Technology

Signal File: how organisations are absorbing AI into everyday work

As AI moves deeper into everyday work, organisations are confronting redesign, fear, governance and experience in parallel. This week’s signals show why the next phase of change will be organisational 

The next phase of AI at work is all about consequence. This week’s signals reveal organisations trying to steady employee anxiety, rethink how work is designed, govern increasingly embedded tools, and even experiment with how technology shapes memory and mood. As AI becomes less visible and more woven into daily experience, the real risk is poorly designed integration. 

Tech and HR leaders align on AI-driven work redesign  

New Fortune reporting shows technology and HR leaders are increasingly collaborating on how AI reshapes day-to-day work. Organisations are deciding which tasks to automate, where human judgement and connection remain essential, and how internal tools such as chatbots can support employees without hollowing out roles. 

In action: Treat AI deployment as a shared design challenge, aligning technology, people teams and leadership to balance efficiency with meaningful work and human connection. 

AI anxiety runs ahead of reality 

Only a small share of recent layoffs can be directly linked to AI, yet worker fears are growing much faster than the data supports. Perceptions of widespread replacement, particularly among Gen Z, are fuelling distrust and anxiety despite limited evidence of large-scale AI-driven job loss so far. 

In action: Close the perception gap with clear communication. Share real data on AI’s impact, explain how roles are changing, and involve employees early to prevent fear shaping the narrative. 

AI assistants move into everyday work tools 

Anthropic has enabled Claude to interact directly with workplace tools like Slack, Asana and Figma inside the chat interface, reducing the need to switch between apps. Built on the Model Context Protocol (MCP), the update focuses on reducing friction between AI and existing workplace tools. While this promises efficiency, higher autonomy raises new questions around governance and oversight, especially as some features remain limited for regulated environments. 

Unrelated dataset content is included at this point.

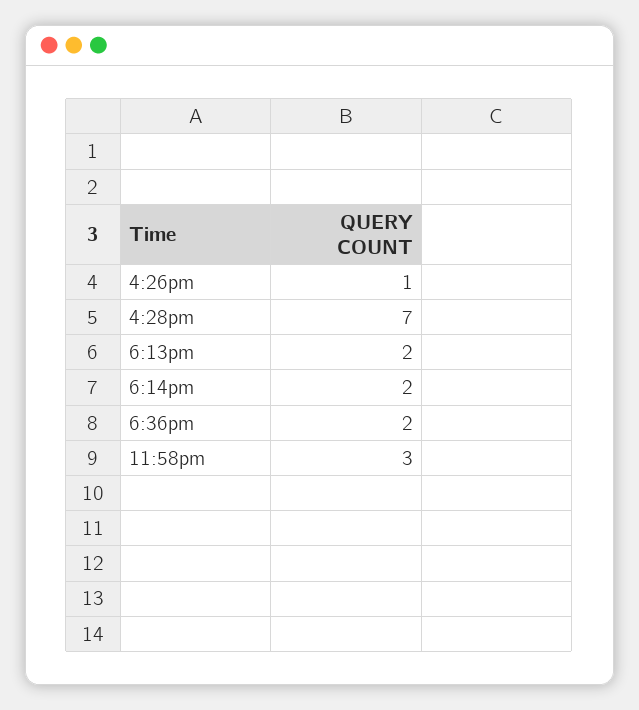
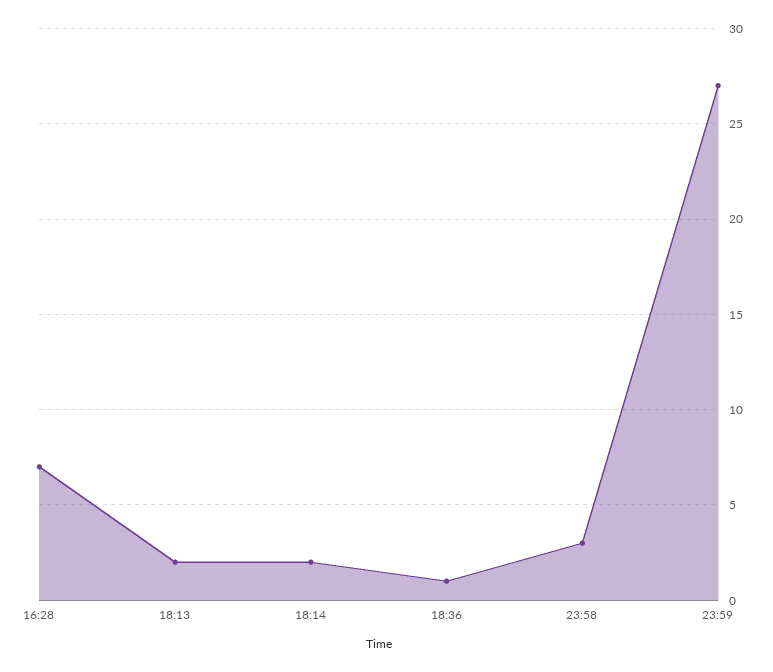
4:26pm: 1 -> none
6:36pm: 2 -> 1
23:59: none -> 27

In action: Treat embedded AI as a workflow change – define clear permissions, visibility and guardrails before scaling use. 

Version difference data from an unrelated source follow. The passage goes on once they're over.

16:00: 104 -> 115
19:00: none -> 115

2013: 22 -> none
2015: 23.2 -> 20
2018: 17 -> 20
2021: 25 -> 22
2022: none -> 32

AI turns memory into scent 

MIT Media Lab has developed a prototype that uses generative AI to translate photographs into bespoke fragrances. The Anemoia Device analyses an image and allows users to shape perspective and emotional tone before producing a custom scent. Beyond nostalgia, the project highlights scent as a programmable layer of experience. 

In action: Move scent management beyond ambient branding toward purposeful, situational design that supports mood, memory and wellbeing.